## EXERCISE MATERIALS

● ● ● ● ●

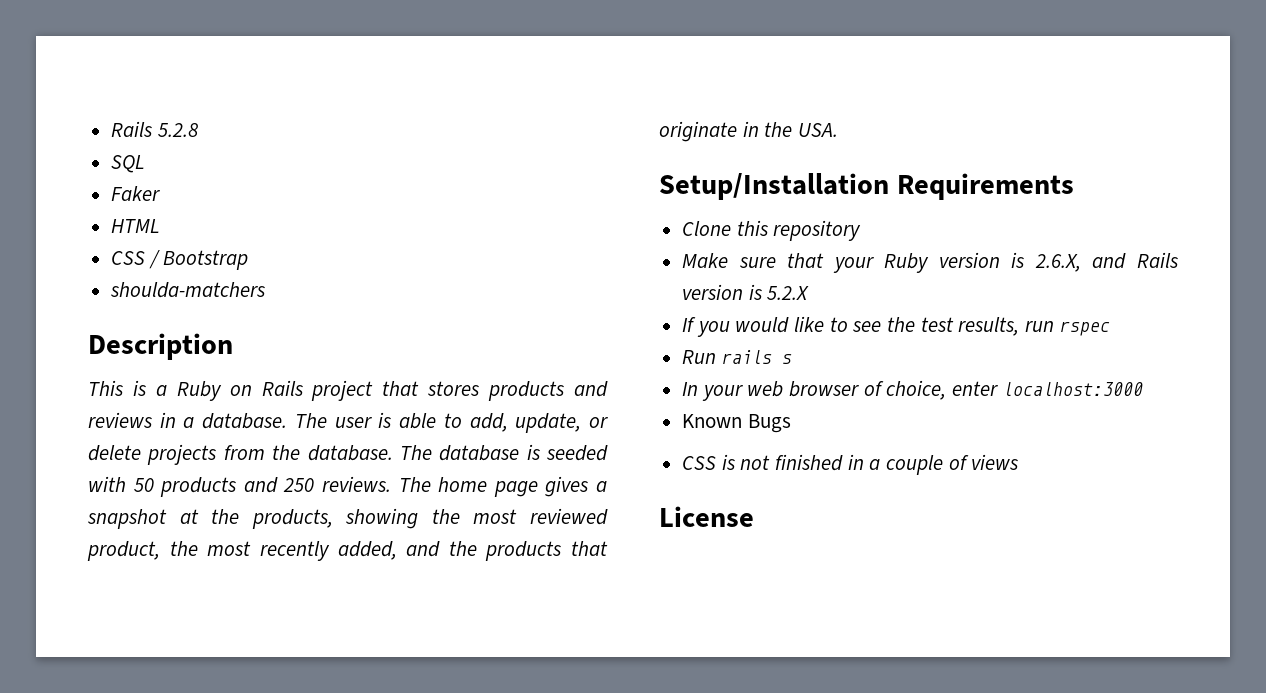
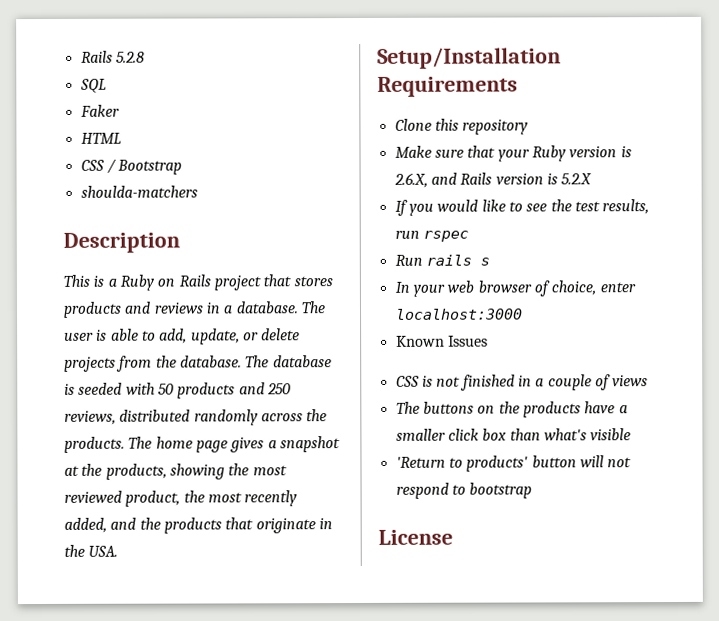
[322,476,391,492] reviews. -> [64,409,328,426] [64,436,125,453] reviews, distributed randomly across the products.
[747,414,791,433] Bugs -> [447,335,488,347] Issues
(1019, 462) none -> [395,401,628,418] [395,428,632,441] [395,455,632,472] [395,482,533,499] // The buttons on the products have a smaller click box than what's visible // 'Return to products' button will not respond to bootstrap

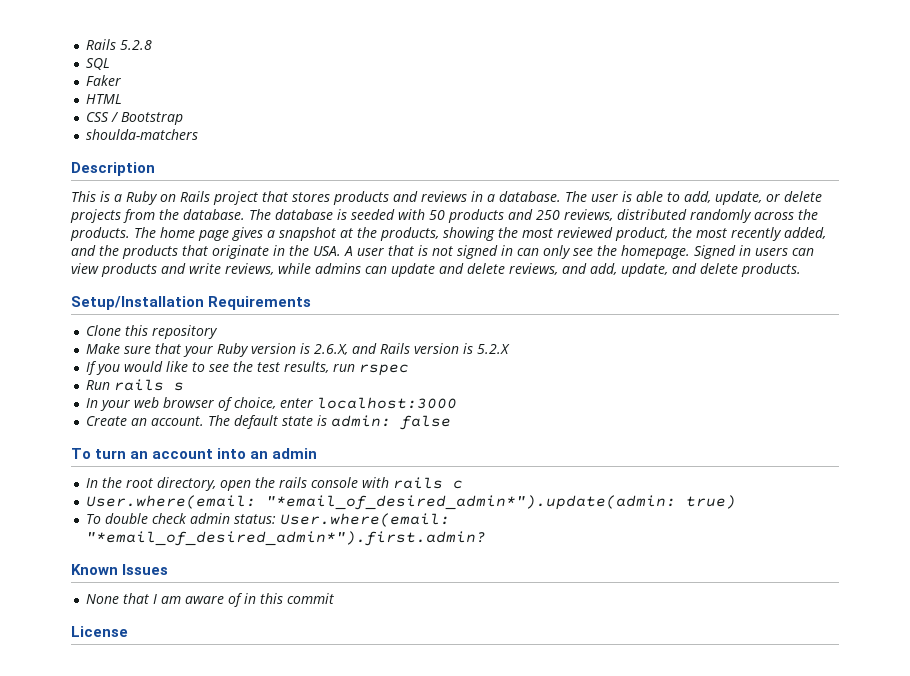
(119, 551) none -> [344,245,814,259] [71,263,801,277] A user that is not signed in can only see the homepage. Signed in users can view products and write reviews, while admins can update and delete reviews, and add, update, and delete products.
[395,335,488,347] [395,374,649,391] [395,401,628,418] [395,428,632,441] [395,455,632,472] [395,482,533,499] Known Issues // CSS is not finished in a couple of views // The buttons on the products have a smaller click box than what's visible // 'Return to products' button will not respond to bootstrap -> [85,415,451,430] [71,448,318,459] [85,477,463,491] [85,495,736,510] [85,513,450,527] [85,531,486,546] [71,564,169,575] [85,593,334,607] Create an account. The default state is admin: false // To turn an account into an admin // In the root directory, open the rails console with rails c // User.where(email: "*email_of_desired_admin*").update(admin: true) // To double check admin status: User.where(email: "*email_of_desired_admin*").first.admin? // Known Issues // None that I am aware of in this commit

● ● ● ● ●

## EXERCISE REQUIREMENTS
With every picture omitted, write out the material exactly from its first line through the line containing "(1019, 462) none".

## SOLUTION TO THIS TASK
[322,476,391,492] reviews. -> [64,409,328,426] [64,436,125,453] reviews, distributed randomly across the products.
[747,414,791,433] Bugs -> [447,335,488,347] Issues
(1019, 462) none -> [395,401,628,418] [395,428,632,441] [395,455,632,472] [395,482,533,499] // The buttons on the products have a smaller click box than what's visible // 'Return to products' button will not respond to bootstrap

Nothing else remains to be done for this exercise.